**Work to complete**: All of the listing should be output exactly, apart from the pictures.

**Material supplied**:
• • •

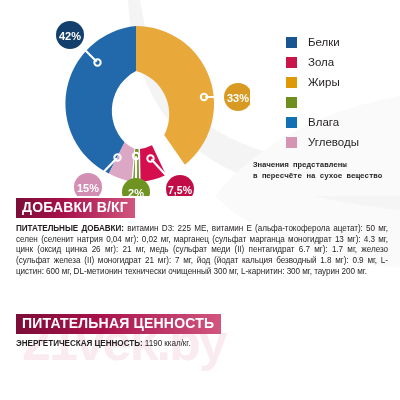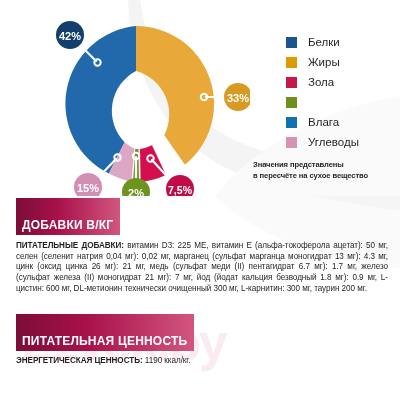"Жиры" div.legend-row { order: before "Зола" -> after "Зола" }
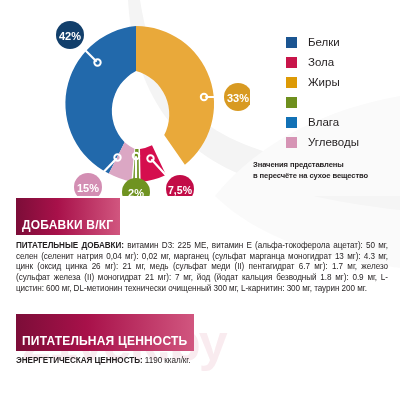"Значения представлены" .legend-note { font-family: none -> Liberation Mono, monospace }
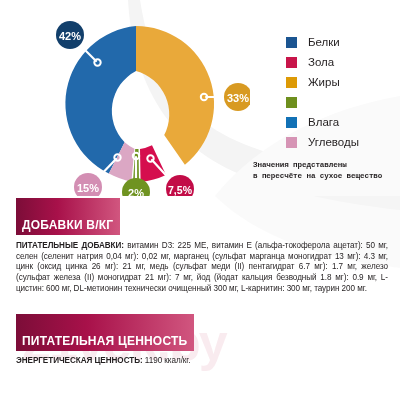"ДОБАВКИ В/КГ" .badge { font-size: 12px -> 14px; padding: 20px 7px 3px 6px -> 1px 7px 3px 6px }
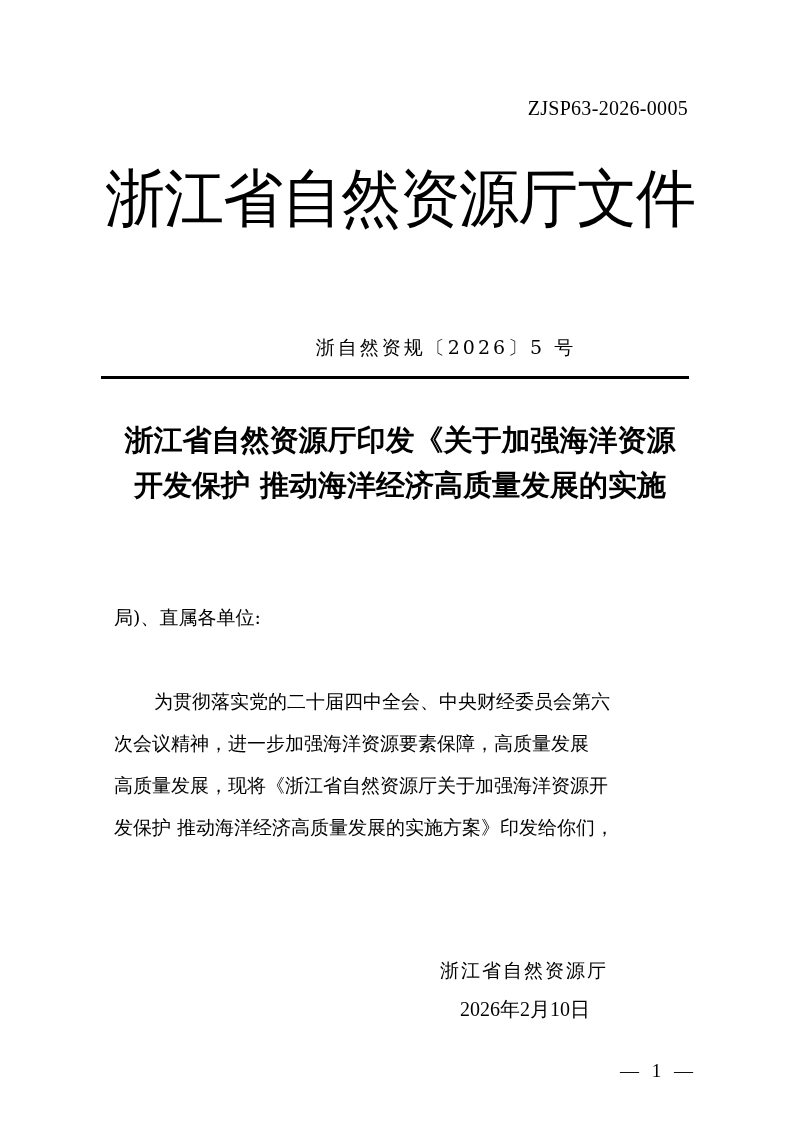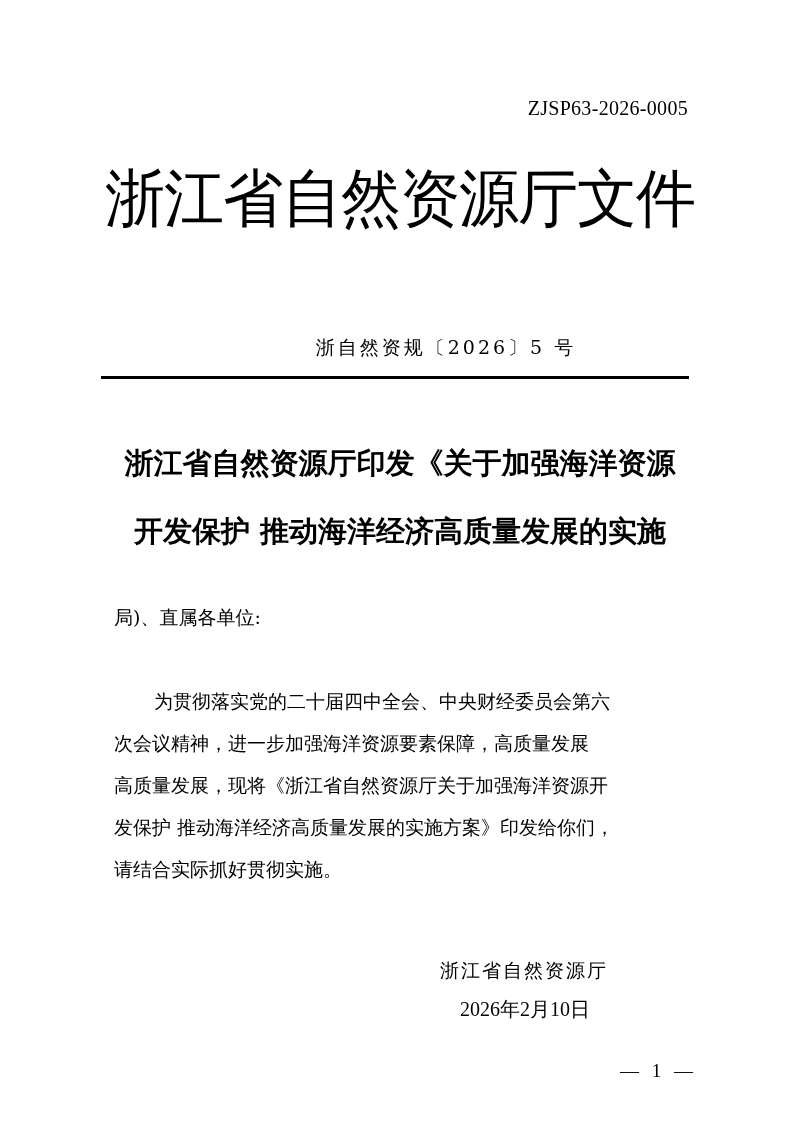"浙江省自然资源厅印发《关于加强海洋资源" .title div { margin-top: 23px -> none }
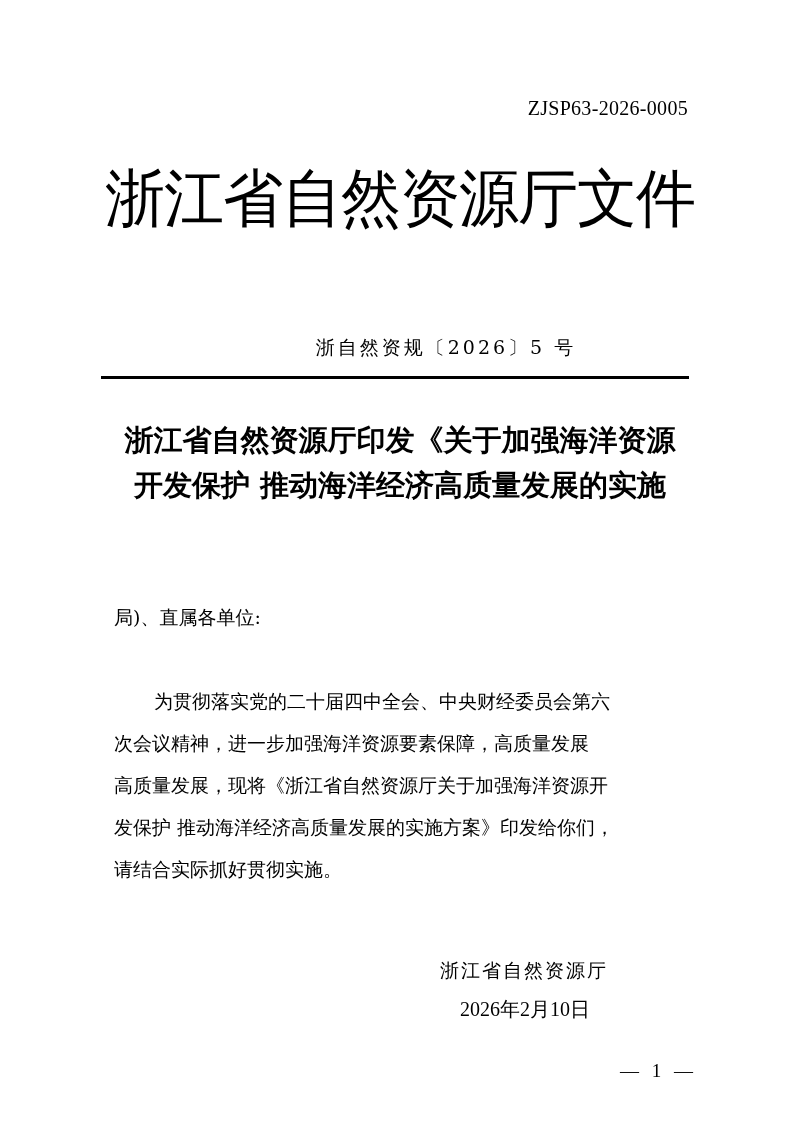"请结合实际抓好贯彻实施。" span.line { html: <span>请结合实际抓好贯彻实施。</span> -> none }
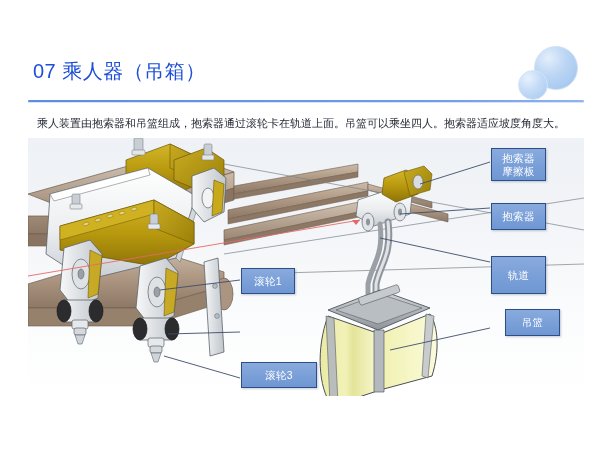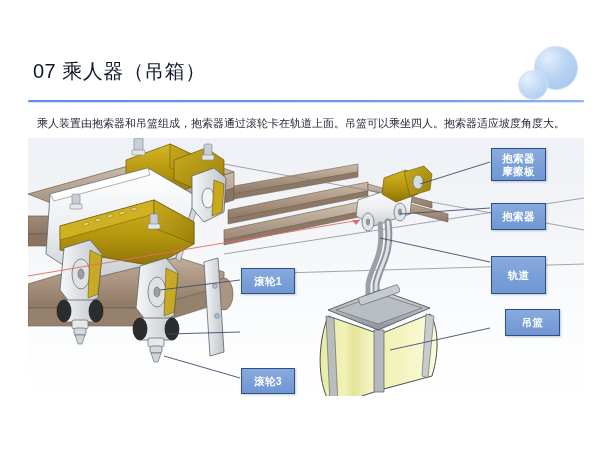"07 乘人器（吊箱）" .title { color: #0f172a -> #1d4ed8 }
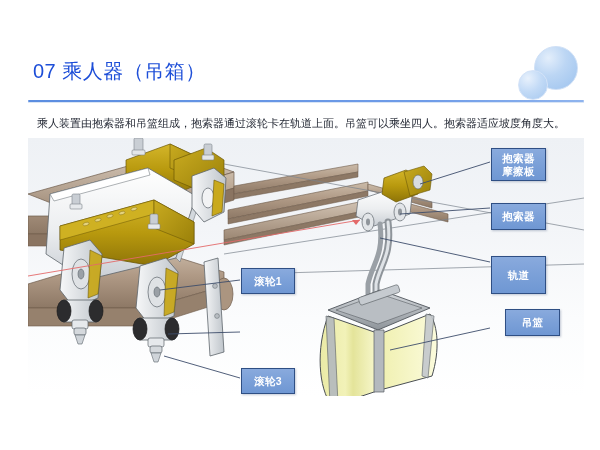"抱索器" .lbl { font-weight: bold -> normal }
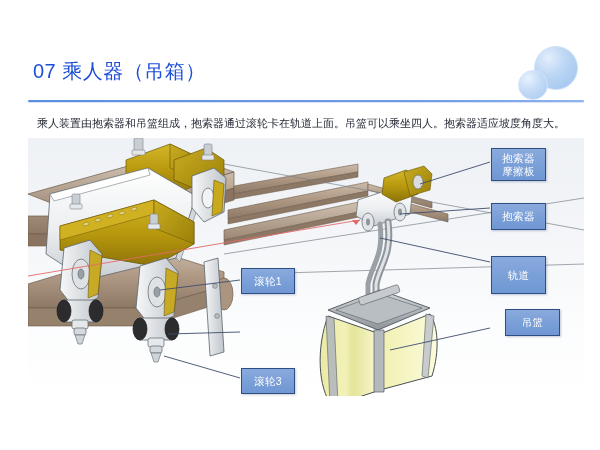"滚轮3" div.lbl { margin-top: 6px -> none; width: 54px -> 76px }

• • •

**Expected answer**:
"Жиры" div.legend-row { order: before "Зола" -> after "Зола" }
"Значения представлены" .legend-note { font-family: none -> Liberation Mono, monospace }
"ДОБАВКИ В/КГ" .badge { font-size: 12px -> 14px; padding: 20px 7px 3px 6px -> 1px 7px 3px 6px }
"浙江省自然资源厅印发《关于加强海洋资源" .title div { margin-top: 23px -> none }
"请结合实际抓好贯彻实施。" span.line { html: <span>请结合实际抓好贯彻实施。</span> -> none }
"07 乘人器（吊箱）" .title { color: #0f172a -> #1d4ed8 }
"抱索器" .lbl { font-weight: bold -> normal }
"滚轮3" div.lbl { margin-top: 6px -> none; width: 54px -> 76px }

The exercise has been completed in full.